Add instructlab-knowledge pipeline #7

anastasds · 2025-05-05T19:25:53Z

No description provided.

Signed-off-by: Anastas Stoyanovsky <[email protected]>

Signed-off-by: Alina Ryan <[email protected]>

Signed-off-by: Ali Maredia <[email protected]>

create_seed_dataset.py used in this notebook is heavily inspired by docprocessor.py from the sdg-hub repo. Co-authored-by: Abhishek B <[email protected]> Co-authored-by: shiv <[email protected]> Signed-off-by: Ali Maredia <[email protected]>

Signed-off-by: Ali Maredia <[email protected]>

Signed-off-by: Anastas Stoyanovsky <[email protected]>

iamemilio · 2025-05-08T19:20:29Z

notebooks/instructlab-knowledge/level1.ipynb

+  {
+   "cell_type": "code",
+   "execution_count": 1,
+   "id": "5da70a08-1895-4d1f-8f50-93e2134b2e23",
+   "metadata": {},
+   "outputs": [],
+   "source": [
+    "# design goals:\n",
+    "#\n",
+    "# - understandability\n",
+    "# - modularity\n",
+    "# - configurability"
+   ]
+  },


Suggested change

{

"cell_type": "code",

"execution_count": 1,

"id": "5da70a08-1895-4d1f-8f50-93e2134b2e23",

"metadata": {},

"outputs": [],

"source": [

"# design goals:\n",

"#\n",

"# - understandability\n",

"# - modularity\n",

"# - configurability"

]

},

iamemilio · 2025-05-08T20:20:47Z

notebooks/instructlab-knowledge/level1.ipynb

+    "# - configurability"
+   ]
+  },
+  {


This cell feels like it should be a util function we import

alimaredia · 2025-05-09T13:58:17Z

@anastasds Great work, there were just a couple of things I'd like to see fixed and several small work items I wanted to make sure are documented so we can make issues out of them once this PR is merged.

Changes for the PR:

Could we change the name of the notebook from level1.ipynb -> instructlab_knowledge.ipynb or something else more reflective of the workflow being run in the notebook.
Could this PR remove the entire doc-preprocessing-to-sdg directory since it's redundant to the instructlab-knowledge one.
Could you add a description of the notebook at the very top of the notebook with the input and the output. Right now there's just a list of design goals, which should still be mentioned.
The only issue I hit was in the authoring section in the Path.unlink()

# Path.unlink(qna_output_path) # shouldn't be necessary but was. jupyter caching thing?

Since I didn't already have a qna.yaml file here I got an error that the file didn't exist to unlink and the cell couldn't execute. I wonder if @fabianofranz @iamemilio @alinaryan hit the same issues.

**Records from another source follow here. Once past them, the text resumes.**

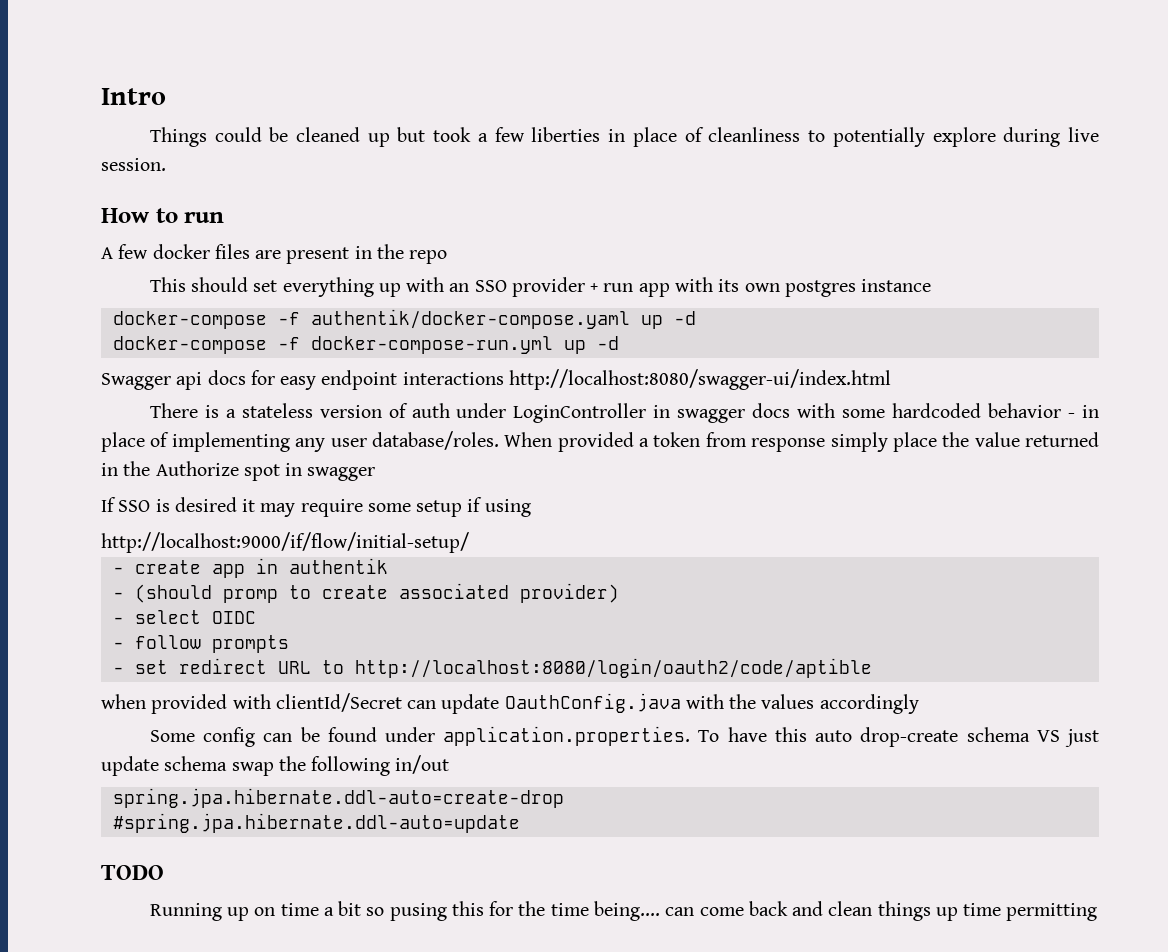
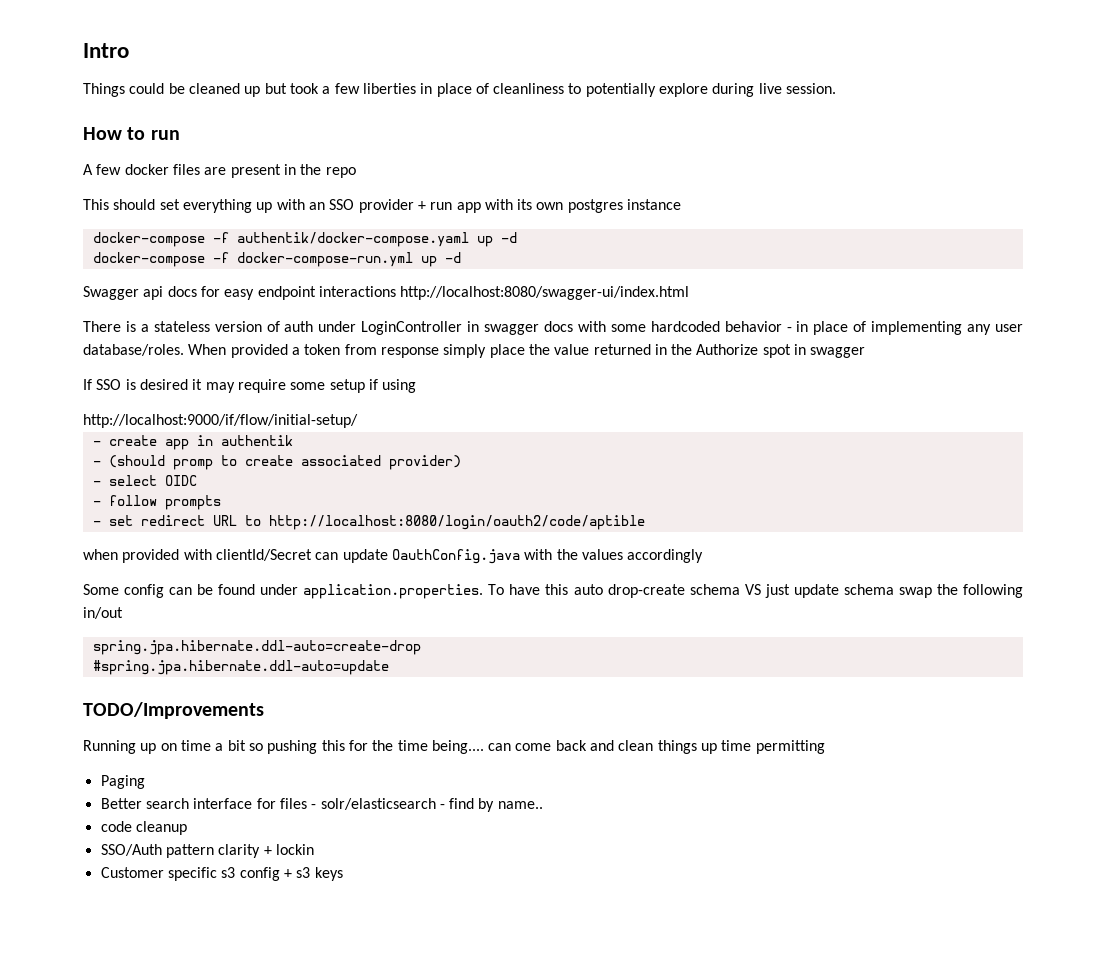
- TODO
+ TODO/Improvements
- Running up on time a bit so pusing this for the time being.... can come back and clean things up time permitting
+ Running up on time a bit so pushing this for the time being.... can come back and clean things up time permitting
+ Paging
+ Better search interface for files - solr/elasticsearch - find by name..
+ code cleanup
+ SSO/Auth pattern clarity + lockin
+ Customer specific s3 config + s3 keys

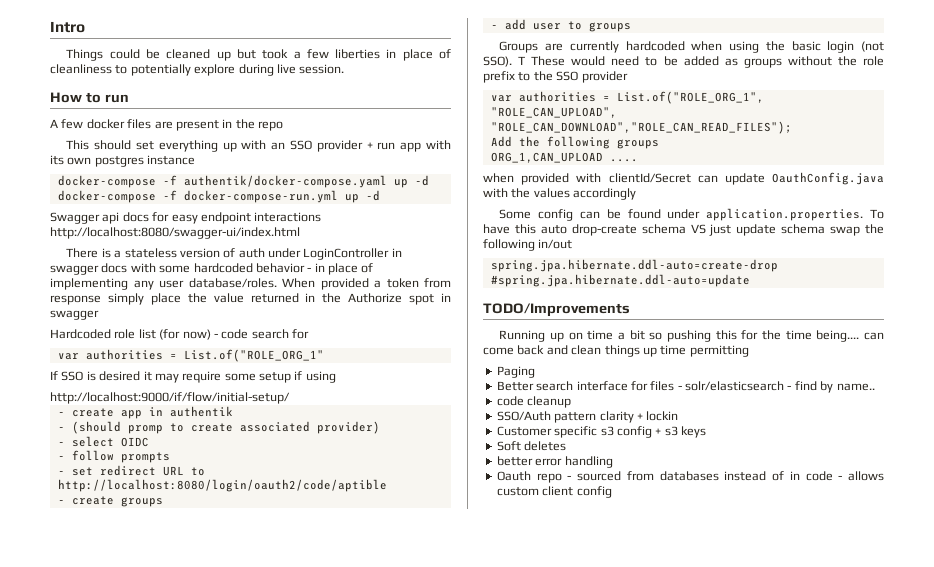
+ Hardcoded role list (for now) - code search for
+ var authorities = List.of("ROLE_ORG_1"
+ - create groups
+ - add user to groups
+ Groups are currently hardcoded when using the basic login (not SSO). T These would need to be added as groups without the role prefix to the SSO provider
+ var authorities = List.of("ROLE_ORG_1", "ROLE_CAN_UPLOAD", "ROLE_CAN_DOWNLOAD","ROLE_CAN_READ_FILES");
+ Add the following groups
+ ORG_1,CAN_UPLOAD ....
+ Soft deletes
+ better error handling
+ Oauth repo - sourced from databases instead of in code - allows custom client config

Follow up work once this PR is merged:

Make notebook process more than 1 document, and then as a follow up to that create more than 1 qna.yaml
The list called docs is defined in the chunking section but doesn't get called until the authoring section. This seems to violate the design goal of modularity. I do understand the need to not run conversions over and over, but I wonder how time and resource intensive conversions are from docling json and if they are fast enough that maybe this concern isn't needed.
We might want to consider the defaults for keys being stored as environment vars just to protect the user from not putting keys in a notebook, forgetting about them and then sharing or committing them. You didn't do anything wrong here, I just wonder what the best practice is.
This must have gotten lost in the combining work, but in my level1 branch I had changed the output of the chunking section to be a single chunks.jsonl file instead of a collection of .txt files, and then refactored the seed dataset creation code accordingly.
In the spirit of having artifacts be JSON/JSONL I wonder if we can just evolve the qna.yaml to be a .json file instead. I know Laura had this idea.
A UX review from @JustinXHale
Minor documentation improvements I'll submit in a follow up PR.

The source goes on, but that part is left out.